La situation devenait fâcheuse, mais Stépane Arcadiévitch ne l’attribuait qu’à la moitié de son traitement, et se reprochait, en voyant plusieurs de ses camarades occuper des fonctions rémunératrices, de s’endormir et de se laisser oublier. Aussi se mit-il en quête de quelque bonne place bien rétribuée, et vers la fin de l’hiver il crut l’avoir trouvée. C’était une de ces places, comme on en rencontre maintenant, variant de mille à cinquante mille roubles de rapport annuel, et exigeant des aptitudes si variées, en même temps qu’une activité si extraordinaire, que, faute de trouver un homme assez richement doué pour la remplir, on se contente d’y mettre un homme honnête . Stépane Arcadiévitch l’était dans toute la force du terme, selon la société moscovite, car pour Moscou l’honnêteté a deux formes: elle consiste à savoir tenir tête adroitement aux sphères gouvernementales, aussi bien qu’à ne pas frustrer son prochain.
Oblonsky pouvait cumuler cette position avec ses fonctions actuelles, et y gagner une augmentation de revenus de sept à dix mille roubles; mais tout dépendait du bon vouloir de deux ministres, d’une dame et de deux Israélites qu’il devait aller solliciter à Pétersbourg, après avoir mis en campagne les influences dont il disposait à Moscou.
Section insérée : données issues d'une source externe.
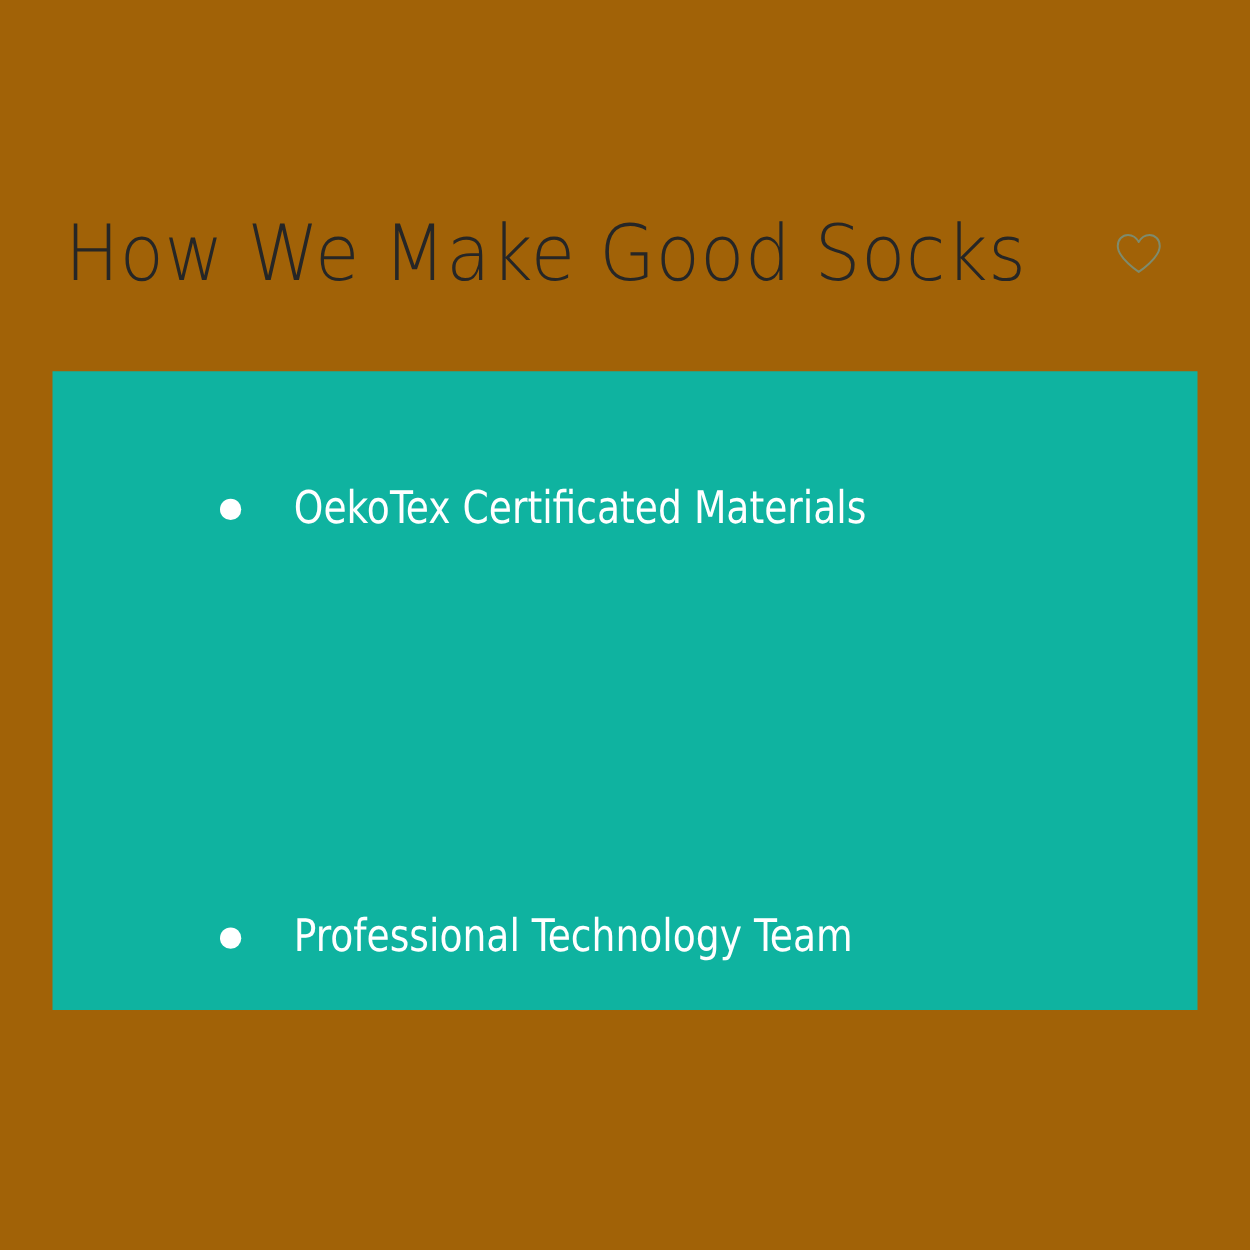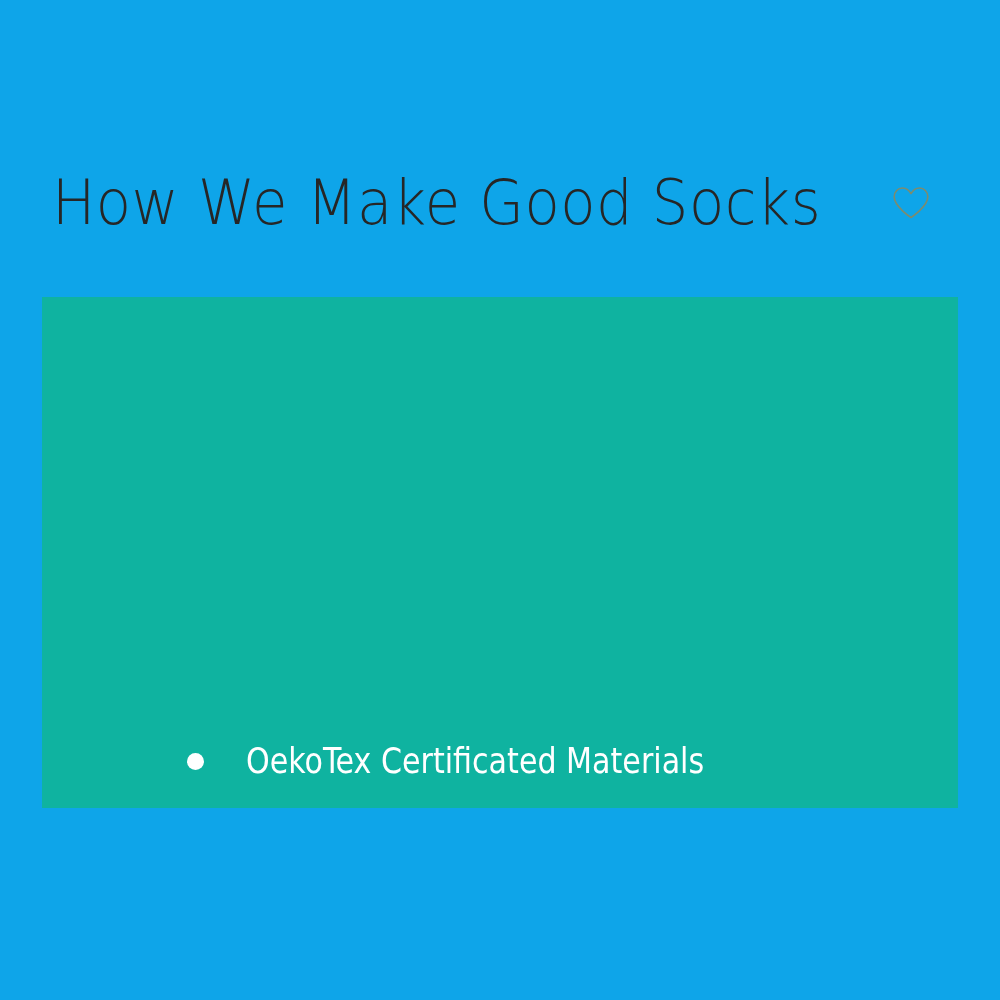"How We Make Good Socks" .poster { background: #0ea5e9 -> #a16207 }
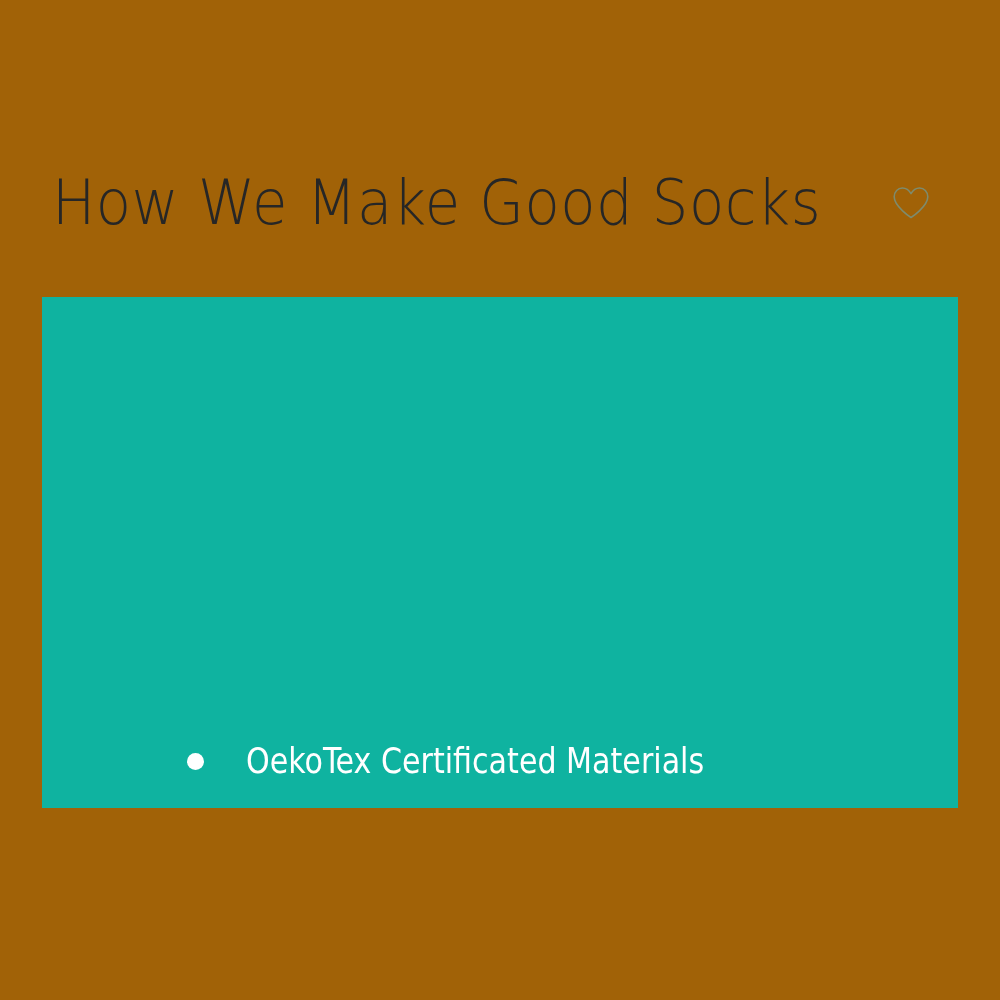"OekoTex Certificated Materials" .feature-list { justify-content: flex-end -> space-between; margin: 11px -> 0 }
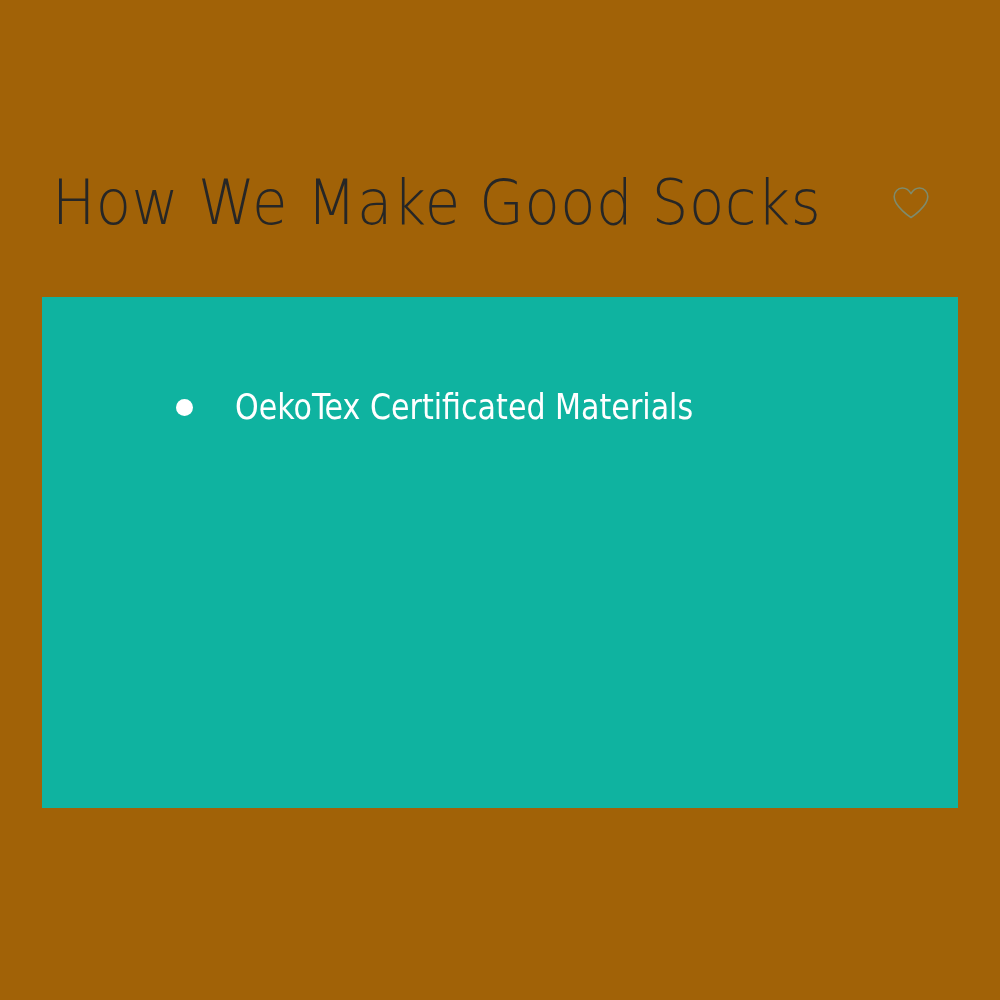"Professional Technology Team" li.feature-item { html: none -> <li> <span></span> <span>Professional Technology Team</span> </li> }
Ayant en outre promis à Anna de voir Karénine au sujet du divorce, il extorqua à Dolly cinquante roubles, et partit pour la capitale.
Reçu par Karénine, il dut commencer par subir l’exposé d’un projet de réforme sur le relèvement des finances russes, en attendant le moment de placer son mot sur ses projets personnels et ceux d’Anna.
«C’est fort juste, dit-il lorsque Alexis Alexandrovitch, arrêtant sa lecture, ôta le pince-nez sans lequel il ne pouvait plus lire, pour regarder son beau-frère d’un air interrogateur; c’est fort juste dans le détail, mais le principe dirigeant de notre époque n’est-il pas, en définitive, la liberté?
– Le principe nouveau que j’expose embrasse également celui de la liberté, répondit Alexis Alexandrovitch en remettant son pince-nez pour indiquer dans son élégant manuscrit un passage concluant; car si je réclame le système protectionniste, ce n’est pas pour l’avantage du petit nombre, mais pour le bien de tous, des basses classes comme des classes élevées, et c’est là ce qu’ils ne veulent pas comprendre, ajouta-t-il en regardant Oblonsky par-dessus son pince-nez, absorbés qu’ils sont par leurs intérêts personnels, et si aisément satisfaits de phrases creuses.»